> Instructions to follow: An exact copy of every entry is needed, with no images.

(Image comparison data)
□ □ □ □
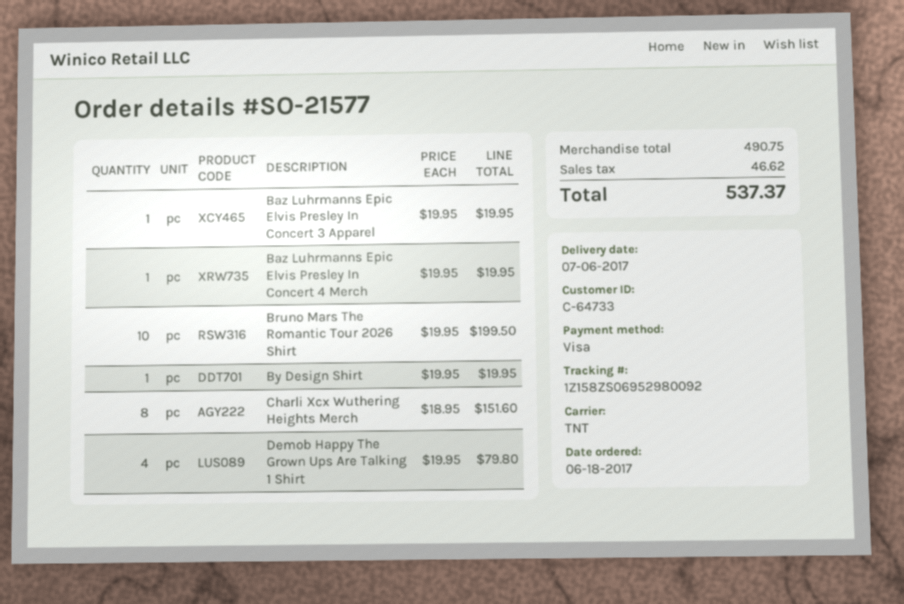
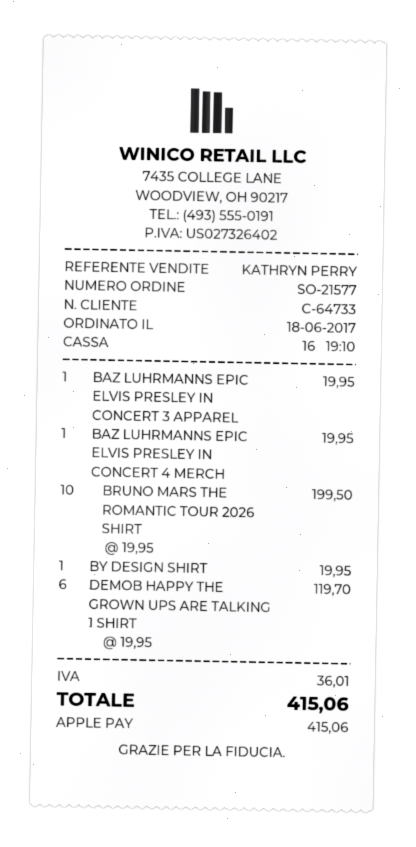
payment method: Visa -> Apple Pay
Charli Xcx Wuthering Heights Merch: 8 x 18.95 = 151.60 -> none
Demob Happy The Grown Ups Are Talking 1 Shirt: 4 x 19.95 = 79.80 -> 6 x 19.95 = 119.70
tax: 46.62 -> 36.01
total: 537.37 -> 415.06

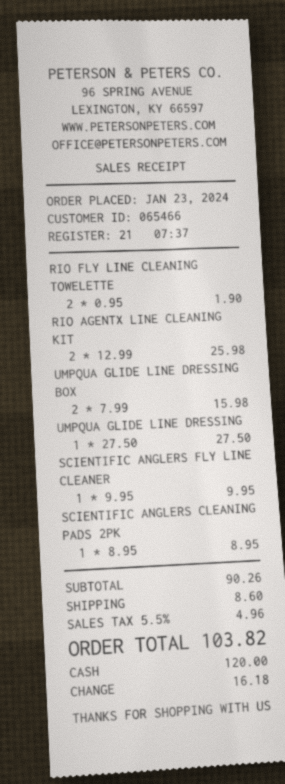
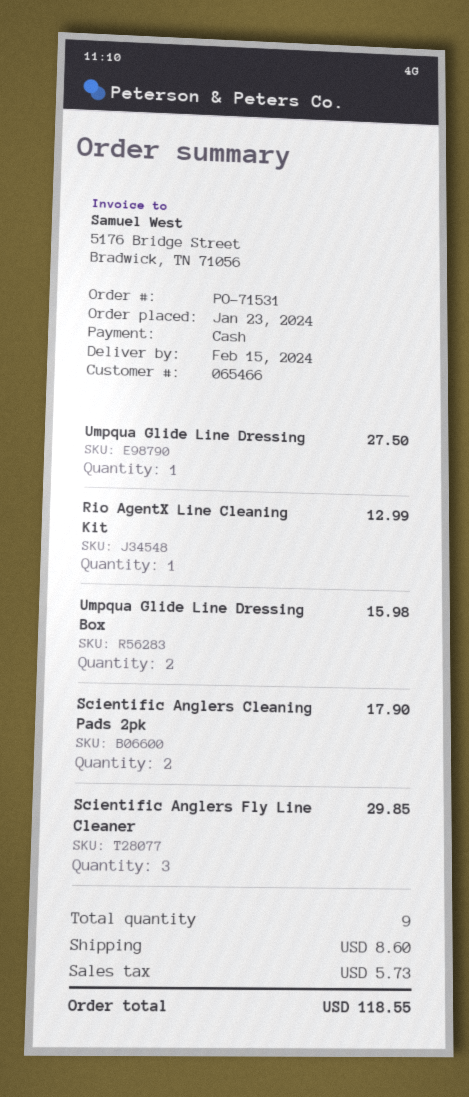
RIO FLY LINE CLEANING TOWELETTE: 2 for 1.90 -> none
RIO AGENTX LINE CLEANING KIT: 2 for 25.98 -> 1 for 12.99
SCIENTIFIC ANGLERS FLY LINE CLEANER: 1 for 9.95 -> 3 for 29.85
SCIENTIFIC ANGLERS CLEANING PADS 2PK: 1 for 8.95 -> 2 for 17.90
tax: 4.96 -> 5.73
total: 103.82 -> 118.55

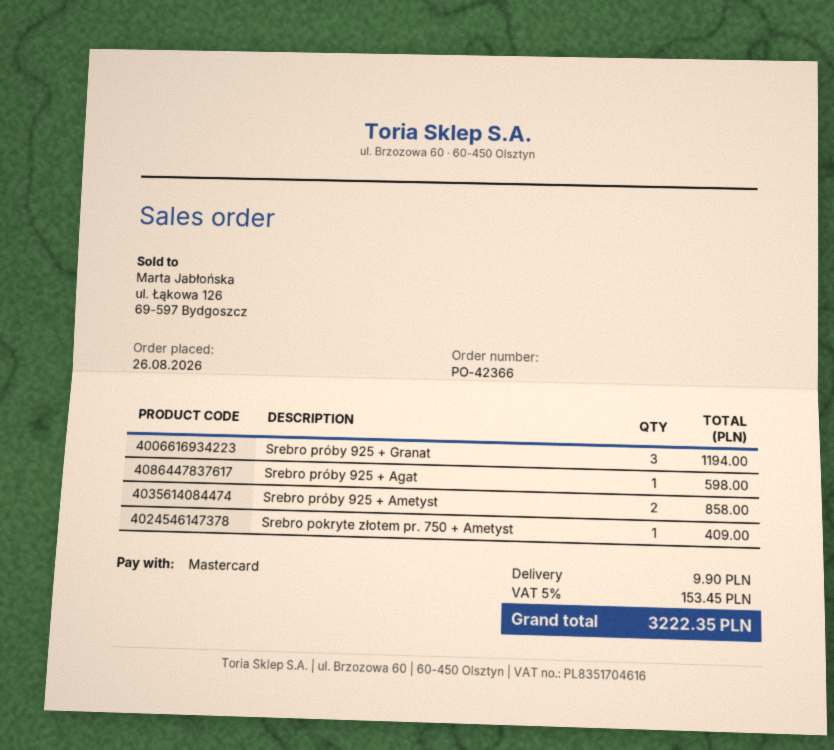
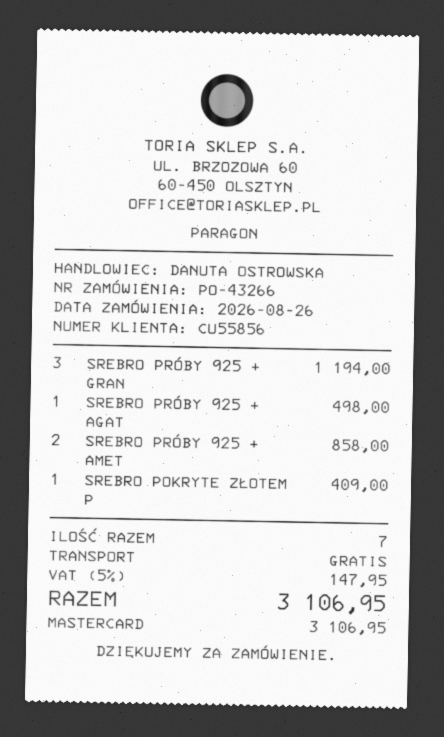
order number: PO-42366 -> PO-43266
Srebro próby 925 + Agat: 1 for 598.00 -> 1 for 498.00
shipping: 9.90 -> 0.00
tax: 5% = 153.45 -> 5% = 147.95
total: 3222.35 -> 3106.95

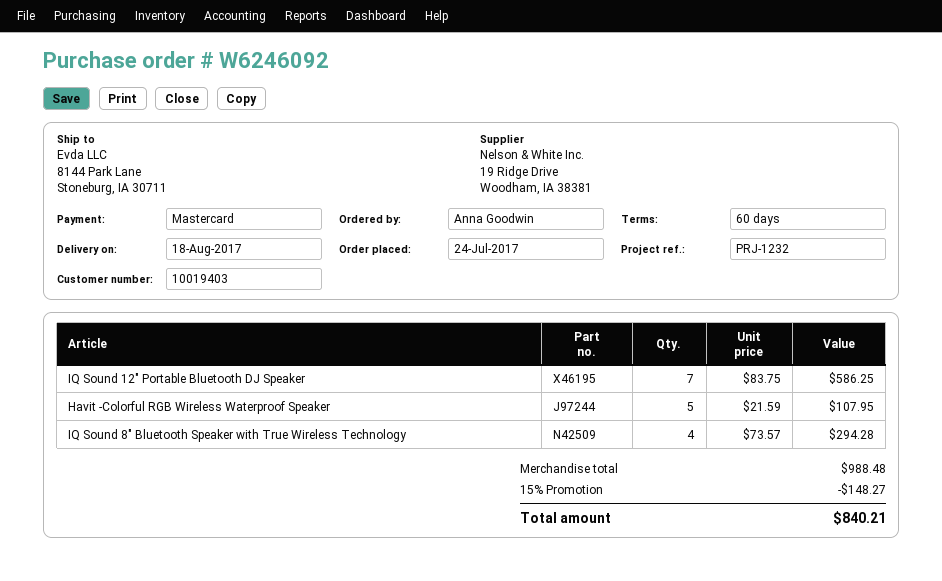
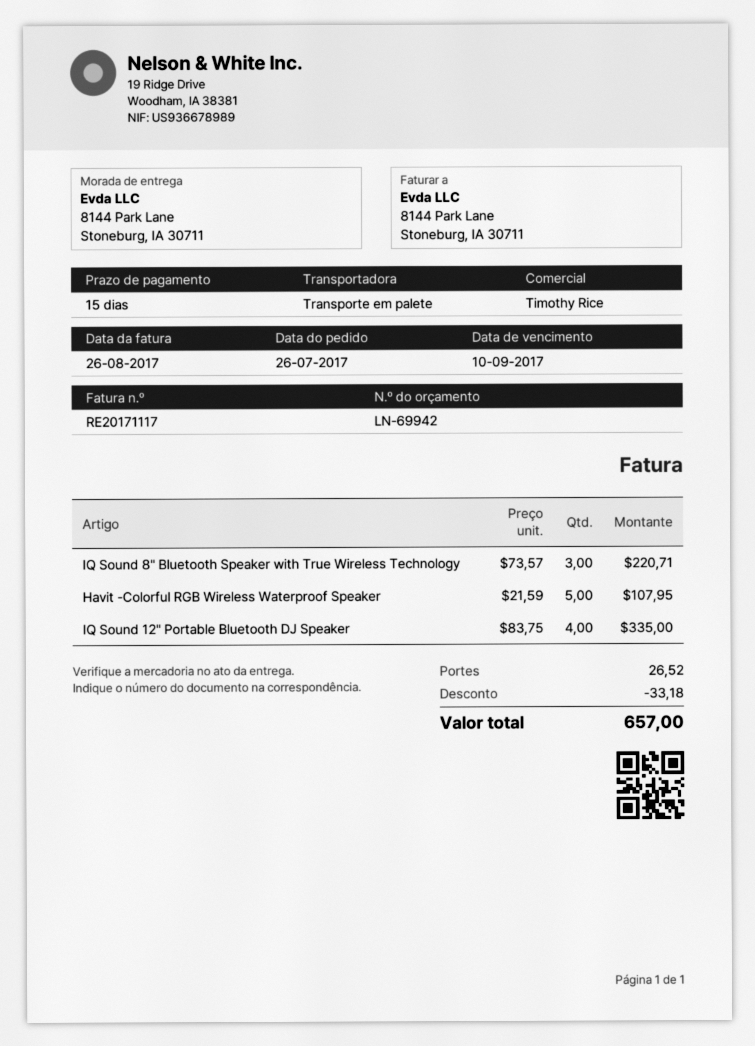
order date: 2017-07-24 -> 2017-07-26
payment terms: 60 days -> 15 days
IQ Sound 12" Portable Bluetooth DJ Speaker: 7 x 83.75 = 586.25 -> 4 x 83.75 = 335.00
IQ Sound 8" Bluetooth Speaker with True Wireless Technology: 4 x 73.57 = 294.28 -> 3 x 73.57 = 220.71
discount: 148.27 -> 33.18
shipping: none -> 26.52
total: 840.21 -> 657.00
□ □ □ □
> Response:
payment method: Visa -> Apple Pay
Charli Xcx Wuthering Heights Merch: 8 x 18.95 = 151.60 -> none
Demob Happy The Grown Ups Are Talking 1 Shirt: 4 x 19.95 = 79.80 -> 6 x 19.95 = 119.70
tax: 46.62 -> 36.01
total: 537.37 -> 415.06

RIO FLY LINE CLEANING TOWELETTE: 2 for 1.90 -> none
RIO AGENTX LINE CLEANING KIT: 2 for 25.98 -> 1 for 12.99
SCIENTIFIC ANGLERS FLY LINE CLEANER: 1 for 9.95 -> 3 for 29.85
SCIENTIFIC ANGLERS CLEANING PADS 2PK: 1 for 8.95 -> 2 for 17.90
tax: 4.96 -> 5.73
total: 103.82 -> 118.55

order number: PO-42366 -> PO-43266
Srebro próby 925 + Agat: 1 for 598.00 -> 1 for 498.00
shipping: 9.90 -> 0.00
tax: 5% = 153.45 -> 5% = 147.95
total: 3222.35 -> 3106.95

order date: 2017-07-24 -> 2017-07-26
payment terms: 60 days -> 15 days
IQ Sound 12" Portable Bluetooth DJ Speaker: 7 x 83.75 = 586.25 -> 4 x 83.75 = 335.00
IQ Sound 8" Bluetooth Speaker with True Wireless Technology: 4 x 73.57 = 294.28 -> 3 x 73.57 = 220.71
discount: 148.27 -> 33.18
shipping: none -> 26.52
total: 840.21 -> 657.00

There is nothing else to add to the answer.